Foto: Michael Catanzariti
He sido el primero en despertarme en la casa
que hemos alquilado esta noche cerca del pueblo costero de Hermanus, en Sudáfrica.
Después de preparar el desayuno, ya con el
café y el plato con tostadas en las manos, salgo de la casa para ver qué me
ofrece hoy el mundo. Desciendo hasta el pequeño puerto que hay frente a la casa
y admiro cómo la mañana se despereza lentamente en el Océano Índico. Estoy
absolutamente solo por lo que parece, no hay ni un alma todavía aquí fuera…
pero cuando llego al borde del agua veo que estoy muy equivocado. De hecho, es
difícil estar más equivocado.
Sé perfectamente que estoy despierto, pero
aun así me resulta difícil creer lo que estoy viendo: a pocas decenas de metros
de mí, en el agua, hay definitivamente alguien más. Alguien que difícilmente
puede pasar inadvertida y que jamás me
habría imaginado encontrarme de esta manera: ¡una ballena! Una enorme ballena flota
tranquilamente en las aguas del puertecito. El inmenso animal está dormitando
aún en la superficie de las aguas calmas de este refugio. Está viva, porque de
vez en cuando gira sin ninguna prisa sobre su propio cuerpo para ponerse panza
arriba unos segundos, como un gato remolón, gigante y panzurrón. Yo me siento y
dejo el desayuno en el suelo para que no se me caiga de las manos, que tiemblan
por la emoción.
Al principio me parecía que la ballena me
ignoraba completamente, como sería de esperar por parte de un gigante que poco
tiene que preocuparse de una insignificancia como yo, que ni siquiera estoy en
su mundo si no en tierra. Pero al cabo de unos minutos me demuestra todo lo
contrario: ¡la ballena me mira! No hay duda: la ballena inclina un poco la
cabeza para dejar un ojo fuera del agua y observarme durante unos segundos.

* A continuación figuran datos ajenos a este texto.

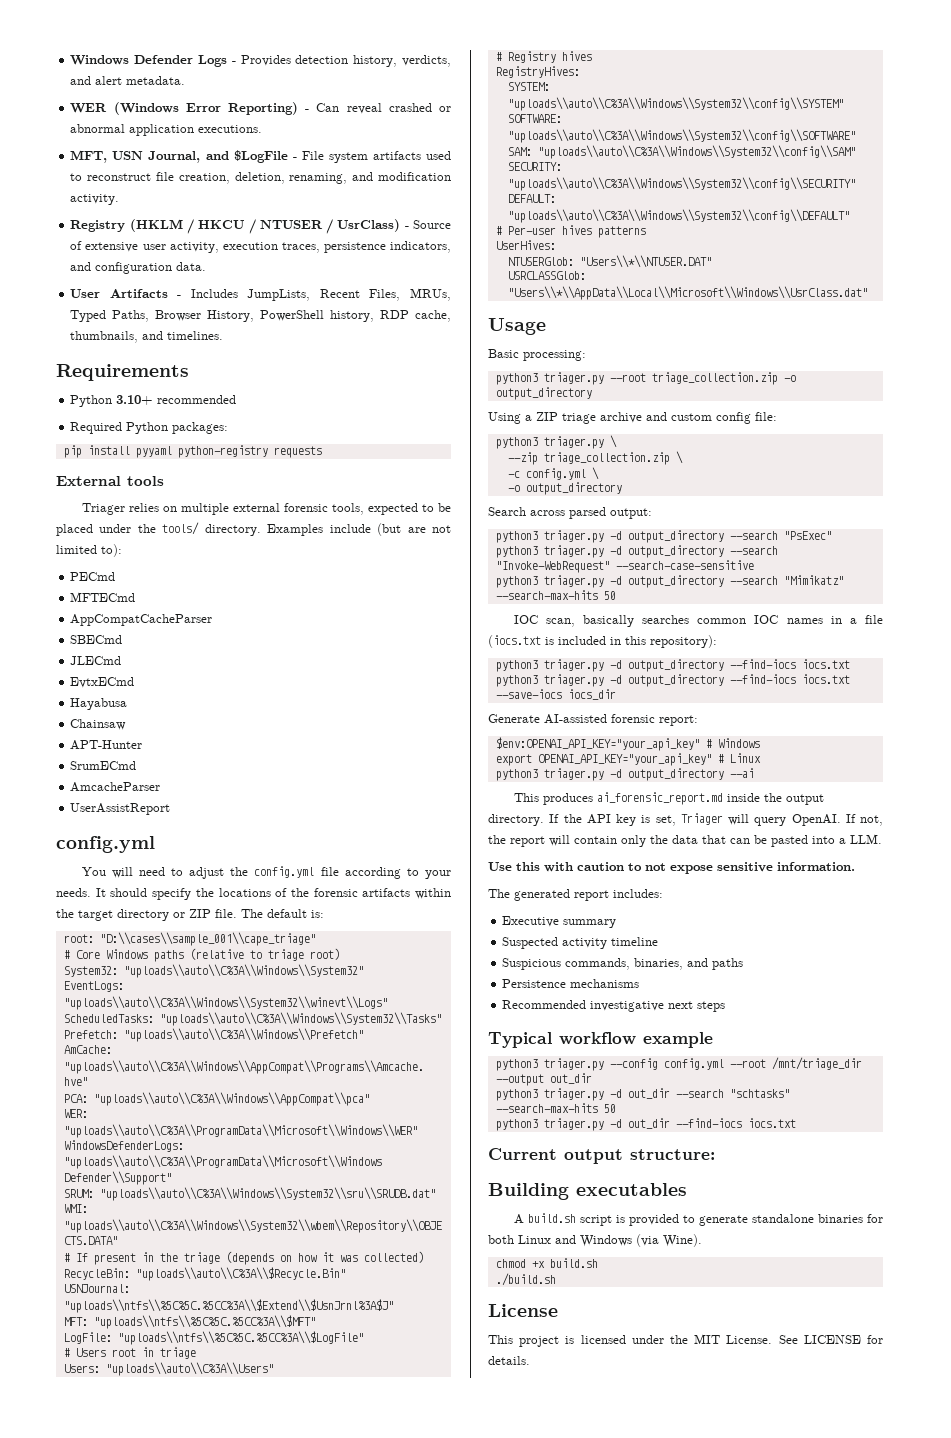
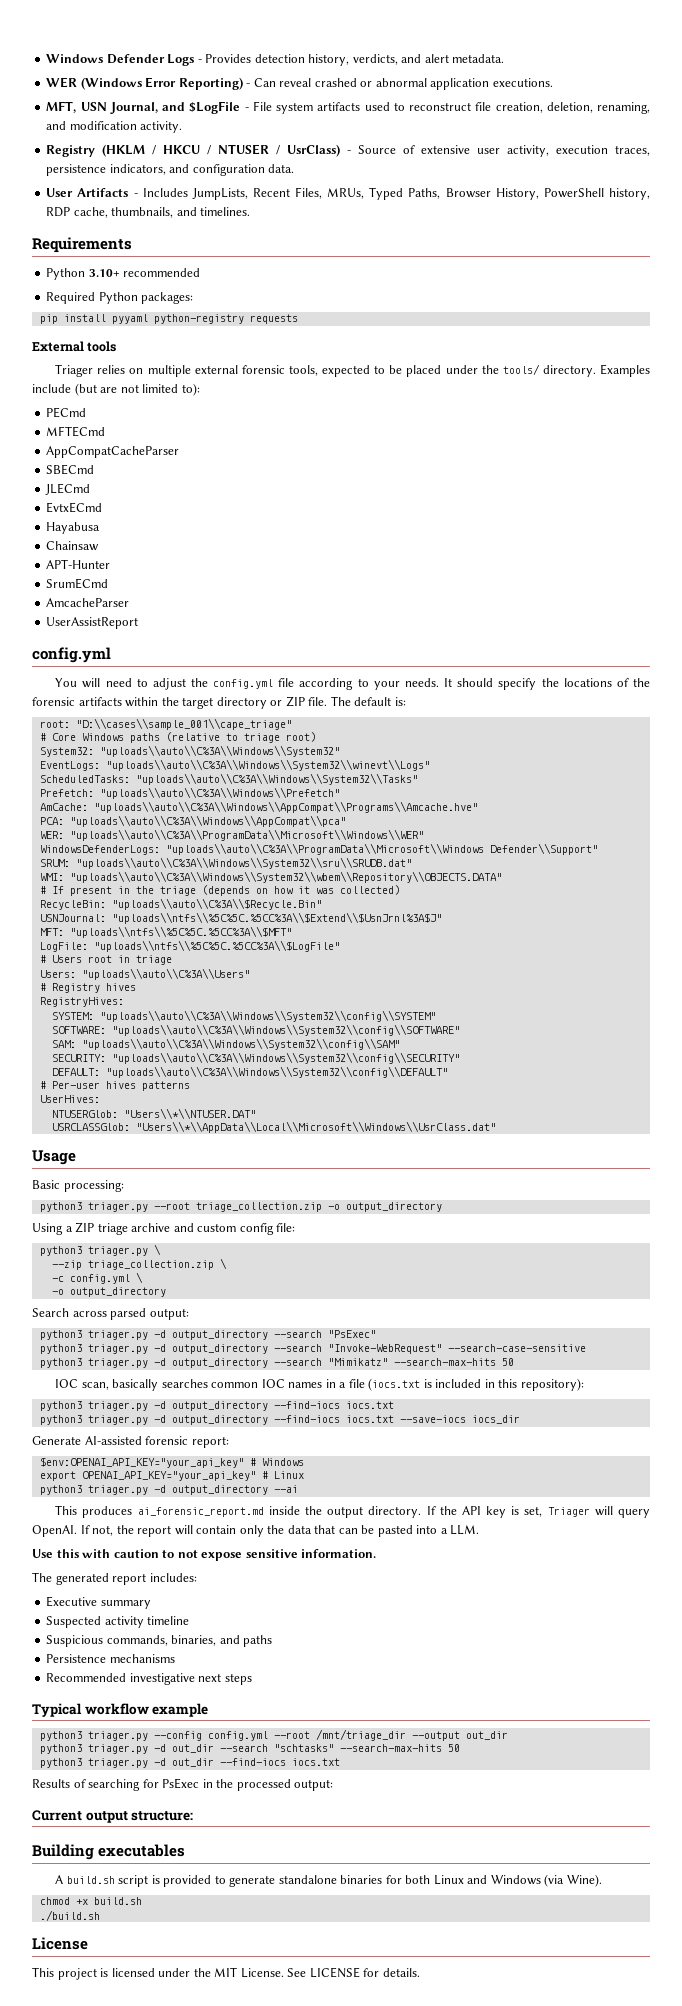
+ Results of searching for PsExec in the processed output:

Todo lo demás desaparece para mí, sólo existe
ese inmenso ojo que me mira desde el agua. Y yo le devuelvo la mirada con mis
propios ojos abiertos como platos de puro asombro; porque aquí, en este
rinconcito del mundo dos seres vivos aparentemente tan diferentes estamos poniéndonos en contacto: la ballena, colosal,
acuática y salvaje, y yo, un primate aberrante, terrestre y bípedo. Pero por
encima de nuestras extremadas diferencias, los dos tenemos unos cerebros muy
desarrollados. Y, ahora mismo, por encima de toda lógica humana, percibo que estamos
compartiendo emociones parecidas: sentimientos de curiosidad y creo intuir que
también de cierta simpatía al reconocernos el uno al otro en la paz de la
mañana. Y además de sentir, ambos estamos pensando, y yo daría todos los
desayunos que me quedan por tomar por saber qué piensa de mí una ballena que se
despierta casi a mis pies, y que se queda un ratito a hacerme compañía… ¿o
puede que sea al revés?
P.D.: esta historia, verídica, me sucedió en el año 2000. Conmigo estaban mis hermanos, que se levantaron un poquito más tarde y, creo recordar, también vieron la ballena. Era, en concreto una ballena franca meridional, muy abundante en la zona. La historia la he escrito ahora para "En español", un programa de radio en Namibia.